Our Gospel text for today comes right on the heels of the text from last week. Last week we heard how in the middle of the reign of all these rich and powerful rulers, the word of God came to John, son of Zechariah, and he went into all the region around the Jordan, proclaiming a baptism of repentance for the forgiveness of sins, as was written in the book of Isaiah. This morning we hear the results of John’s proclamations. Crowds began gathering in the Judean wilderness, flocking to hear this wild and strange prophet, and to be baptized by him in the Jordan. John should be happy, right? This seems like exactly what he was trying to accomplish. But instead he denounced the crowds, “you brood of vipers! Who warned you to flee from the wrath to come?” Um, you did, John. You went throughout the whole region proclaiming a baptism of repentance, and here are folk to be baptized, what did you expect them to do?

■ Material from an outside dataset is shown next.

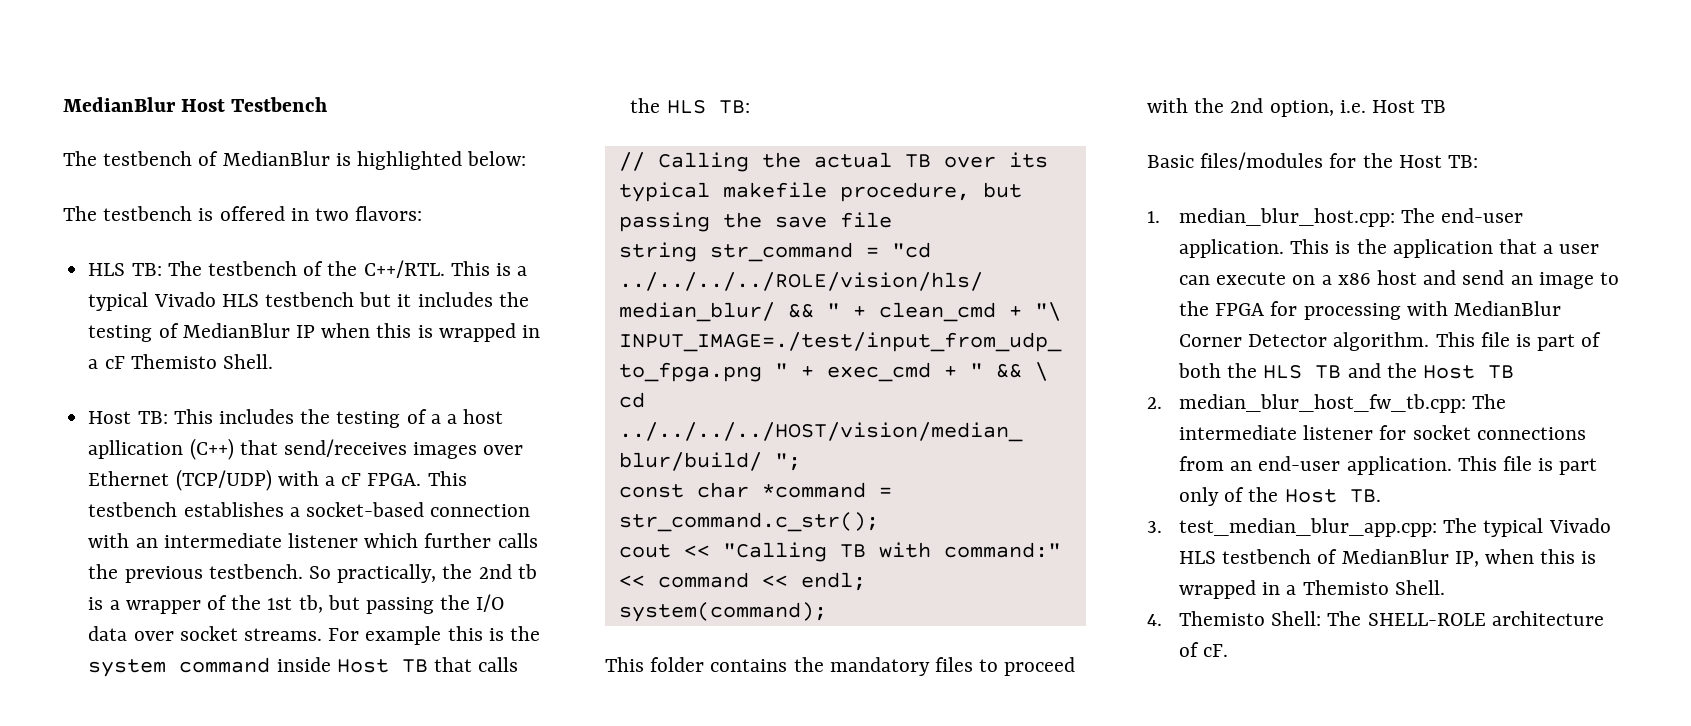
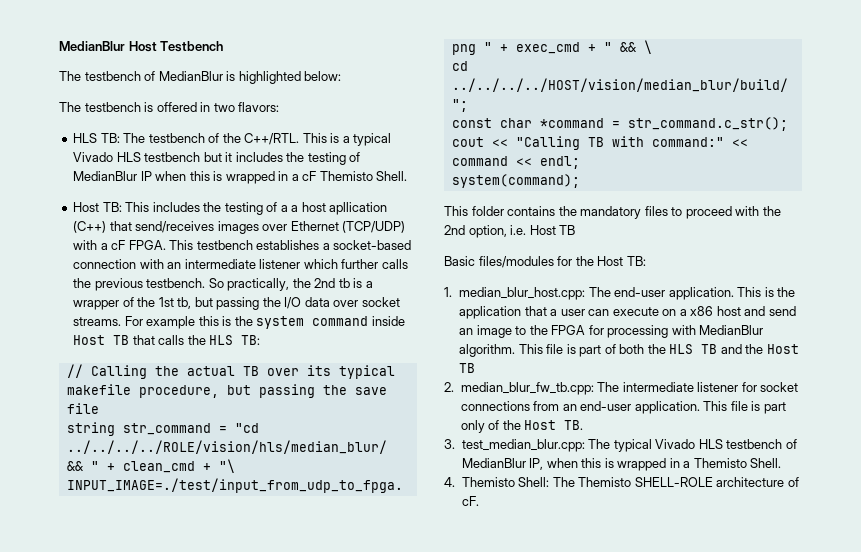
[1178,334,1328,347] Corner Detector -> (764, 330) none
[1178,394,1466,413] median_blur_host_fw_tb.cpp: -> [460,382,594,395] median_blur_fw_tb.cpp:
[1178,518,1437,537] test_median_blur_app.cpp: -> [461,439,585,452] test_median_blur.cpp:
(1362, 618) none -> [578,477,632,487] Themisto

But what I think John was cautioning against here, is seeing this baptism of repentance as some sort of “get out of jail free” card, instead of the radical reorientation of life that it is. I think John was concerned that the crowd saw baptism like a rainy day fund, something you get done and then stick on a shelf until you need it, and then you are free to just go about your normal life. But remember, the Greek word for repentance is metanoia, which means to literally be turned around and set off in another direction. When John told the crowd to “bear fruit worthy of repentance,” he didn’t mean the crowd had to bear fruit in order to earn their repentance. He meant that if they had truly received repentance, the proof of that repentance would be in the fruit that they bore. For good fruit is the only possible response to repentance. When Martin Luther first started preaching a message of salvation by grace through faith as a gift from God, that there was nothing that humanity could do to earn God’s grace, he got a lot of pushback from the religious community afraid that without the threat of having to earn salvation, people would stop living rightly. They argued that it was only the threat of damnation that kept people in check. No, Luther argued, in fact the opposite was true. If people realized that God loved them so much exactly as they were, then the gratitude they would feel for this free gift of grace would so transform them that they could not help but do good works. And those good works would be better and more true for being done from a place of gratitude rather than a place of obligation.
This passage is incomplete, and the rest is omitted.